Reply with one number, the count of lines below that contain the string "none".

· · · · · · ·

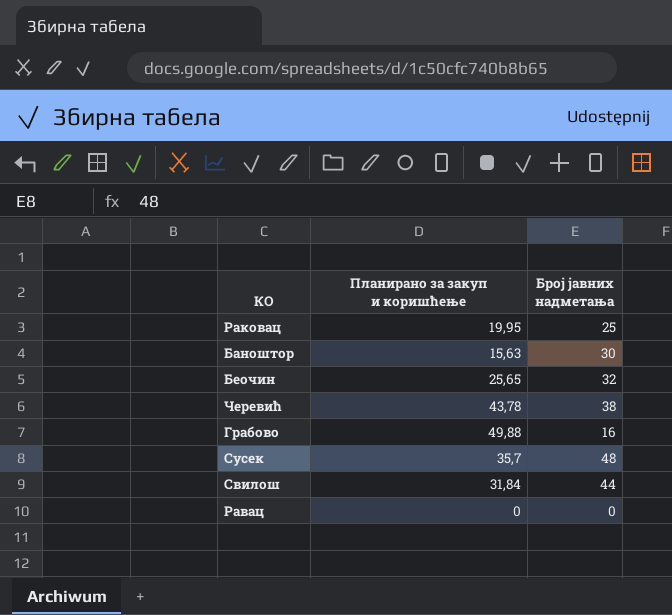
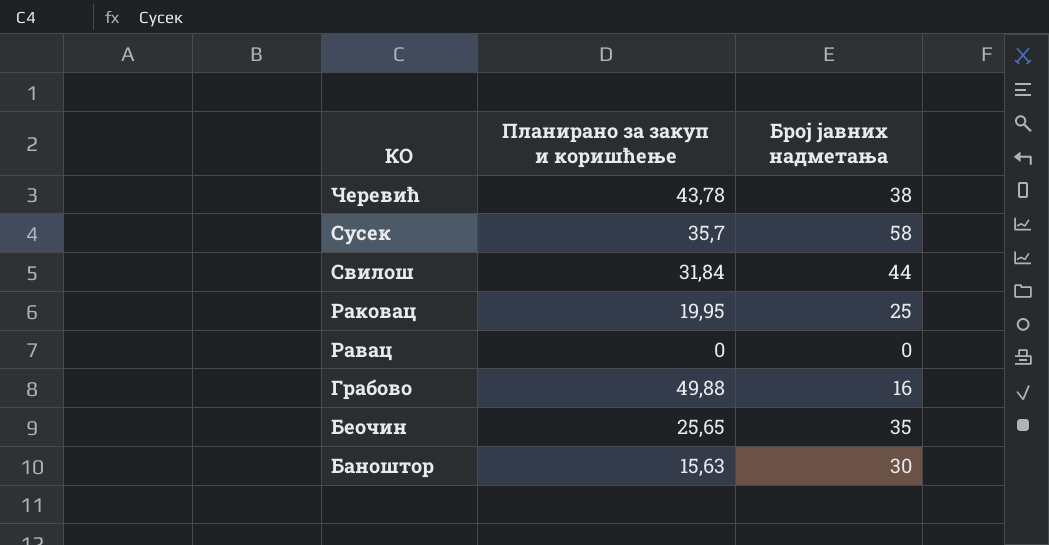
row order: none -> КО descending
Сусек | Број јавних надметања: 48 -> 58
Беочин | Број јавних надметања: 32 -> 35

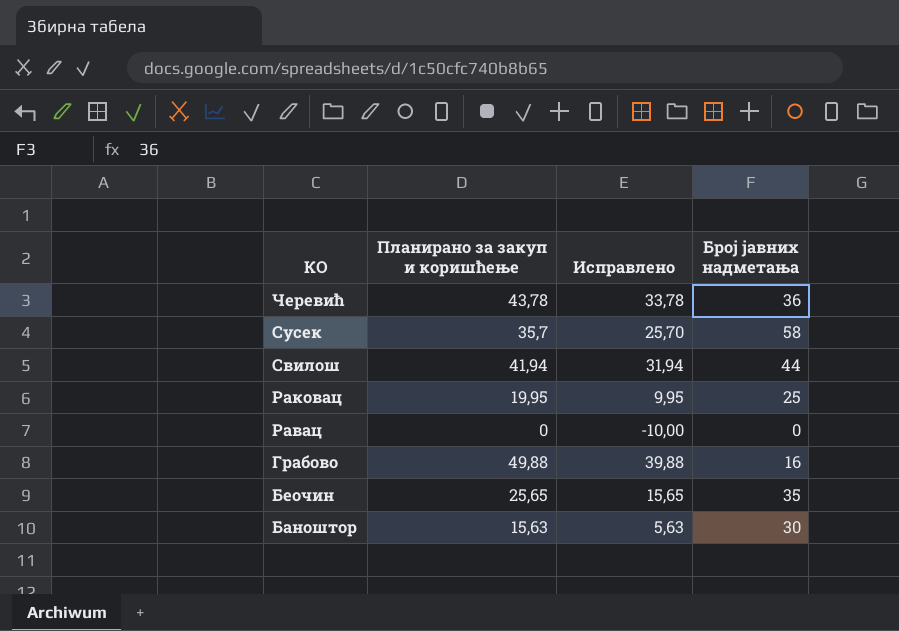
column Исправлено | formula: none -> [Планирано за закуп и коришћење] - 10
Черевић | Број јавних надметања: 38 -> 36
Свилош | Планирано за закуп и коришћење: 31,84 -> 41,94

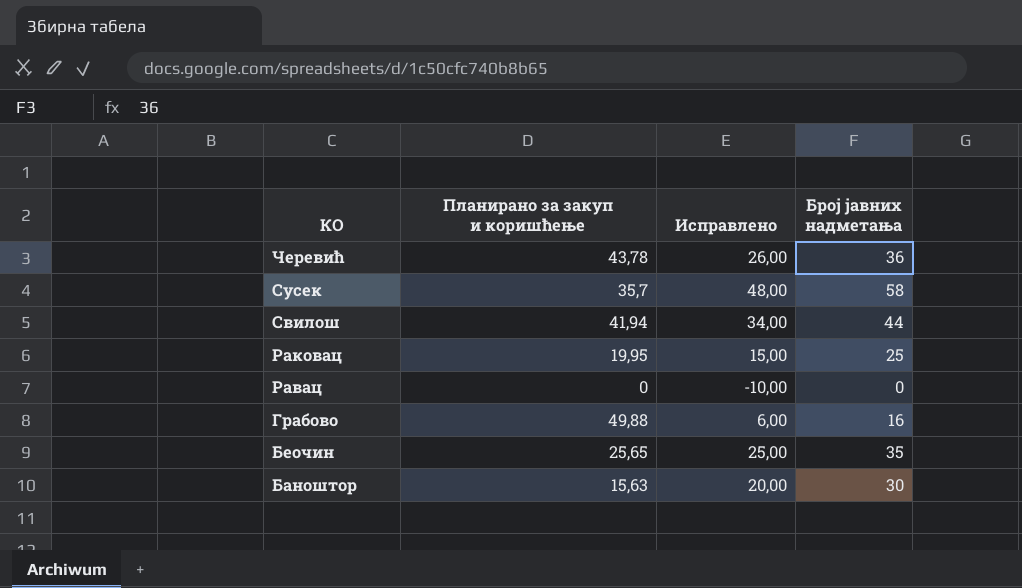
column Исправлено | formula: [Планирано за закуп и коришћење] - 10 -> [Број јавних надметања] - 10

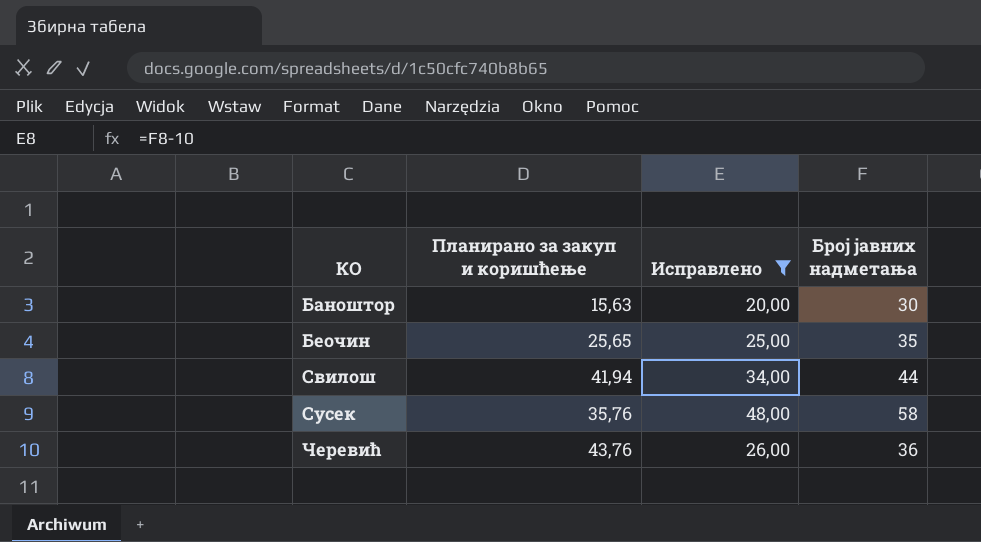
filter: none -> Исправлено >= 20,00
row order: КО descending -> КО ascending
Сусек | Планирано за закуп и коришћење: 35,7 -> 35,76
Черевић | Планирано за закуп и коришћење: 43,78 -> 43,76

· · · · · · ·

◆ Answer to this task ◆
3